I giudici di Napoli hanno assunto una decisione che potrebbe rivelarsi decisiva in merito agli esiti delle ultime indagini condotte dalla Procura antimafia. Un’inchiesta vasta e dirompente, che lo scorso 11 ottobre portò agli arresti di 21 persone, accusate a vario titolo di associazione a delinquere di tipo mafioso, traffico di droga, usura, riciclaggio, tutti reati aggravati dal metodo mafioso.
Il clan, da sempre attivo tra Boscoreale e Boscotrecase, secondo gli investigatori si autofinanziava tramite usura ed estorsioni.
Dopo la prima scarcerazione “eccellente” – annunciata in anteprima dalla nostra testata relativamente alla posizione forse più grave, ovvero quella di “Franchino”, fratello del boss Peppe e’ Pesacane, che avrebbe retto il clan occupandosi anche di pagare gli “stipendi” agli affiliati – il Riesame ha rimesso in libertà Francesco Severino. Difeso dall’avvocato Antonio Usiello, Severino, finito sotto inchiesta perchè, secondo le indagini, avrebbe acquistato in concorso 1 kg di cocaina per poi rivenderlo ad emissari dei Limelli-Vangone, ha ottenuto la libertà “in assenza di gravità indiziaria“.

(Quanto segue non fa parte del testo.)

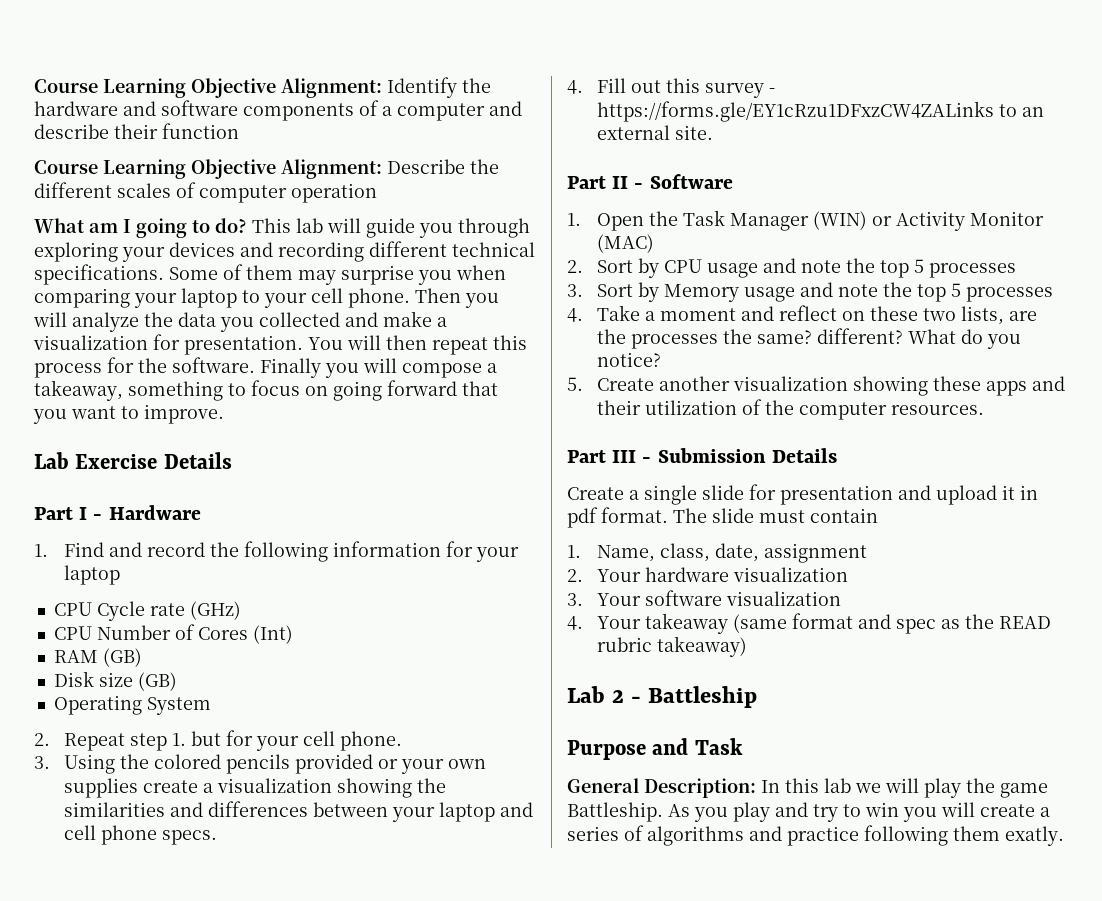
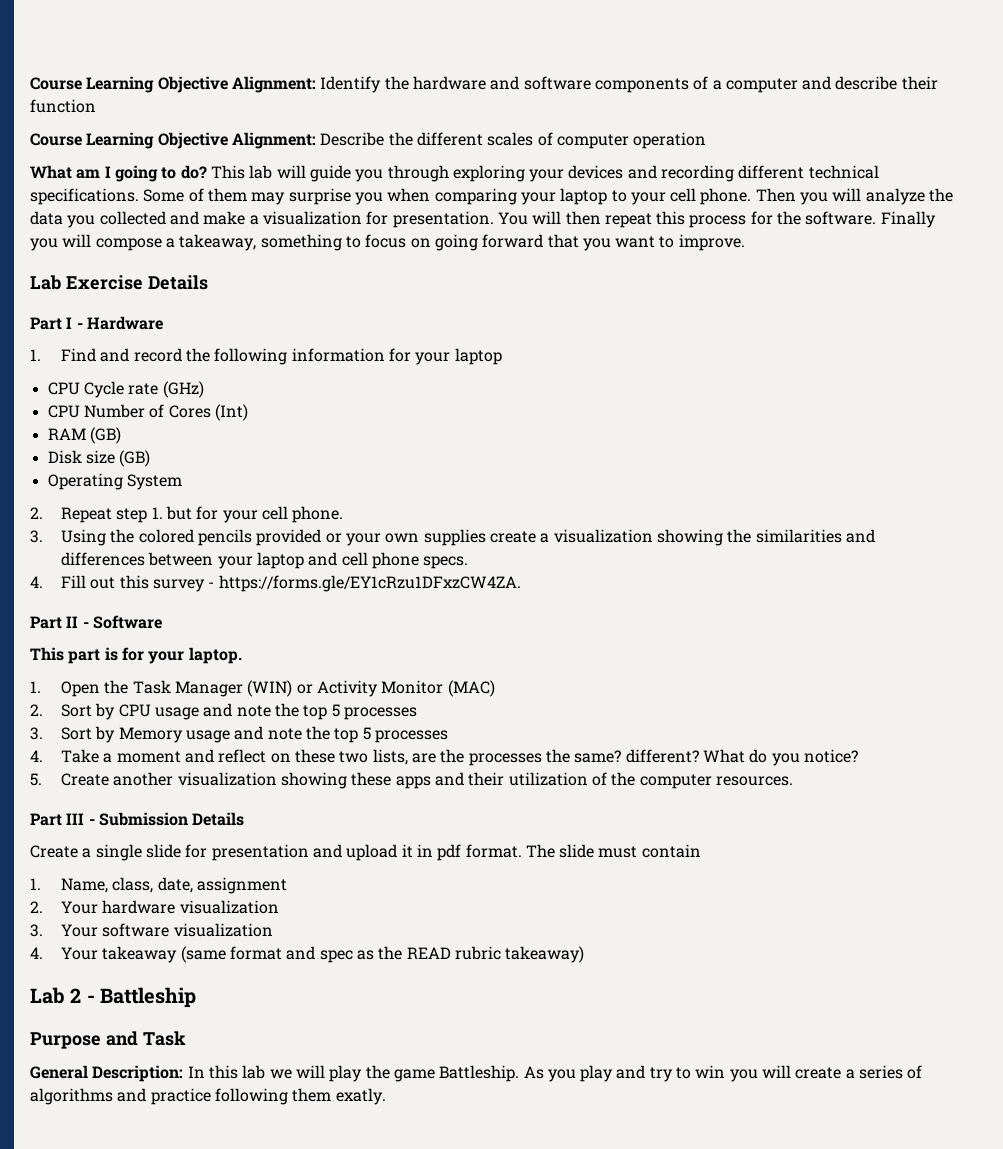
- 4. Fill out this survey - https://forms.gle/EY1cRzu1DFxzCW4ZALinks to an external site.
+ 4. Fill out this survey - https://forms.gle/EY1cRzu1DFxzCW4ZA.
+ This part is for your laptop.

Stessa sorte è toccata a Ferdinando Cirillo (difeso dal legale Guido Sciacca) e Raffaele Solimeno alias “Raffaele a’capitana” (avvocato Giuseppe De Gennaro). Per entrambi, coinvolti nella retata dello scorso 11 ottobre, il Riesame ha deciso l’annullamento dell’ordinanza di custodia.
Una decisione che risulta clamorosa in particolare per quel che riguarda Solimeno (nella foto), che è stato l’unico degli indagati per cui sono cadute le contestazioni associative, in pratica i reati più gravi. Solimeno ha dimostrato che non c’erano le prove per ritenerlo un associato dei Pesacane, tesi difensiva accolta dal Riesame che lo ha rimesso in libertà, ribaltando la pronuncia del giudice per le indagini preliminari, emessa appena pochi giorni fa.
Solimeno, secondo gli investigatori, gestiva la piazza di spaccio al Piano Napoli di via Settetermini a Boscoreale con il movimento di grossi quantitativi di droga e risultava essere molto vicino a Giuseppe Pesacane e al nipote Alessandro Carotenuto. Proprio per questa sua vicinanza al boss gli veniva contestato il reato associativo. Per l’accusa era una specie di “braccio armato” del clan, utilizzato per commettere le azioni più violente e le rapine.
L’inchiesta, nel fratempo, prosegue. Comunque. Le autorità cercano infatti di individuare Gabriele Pesacane, ancora latitante, al fine di svelare ulteriori dettagli sulle attività del clan.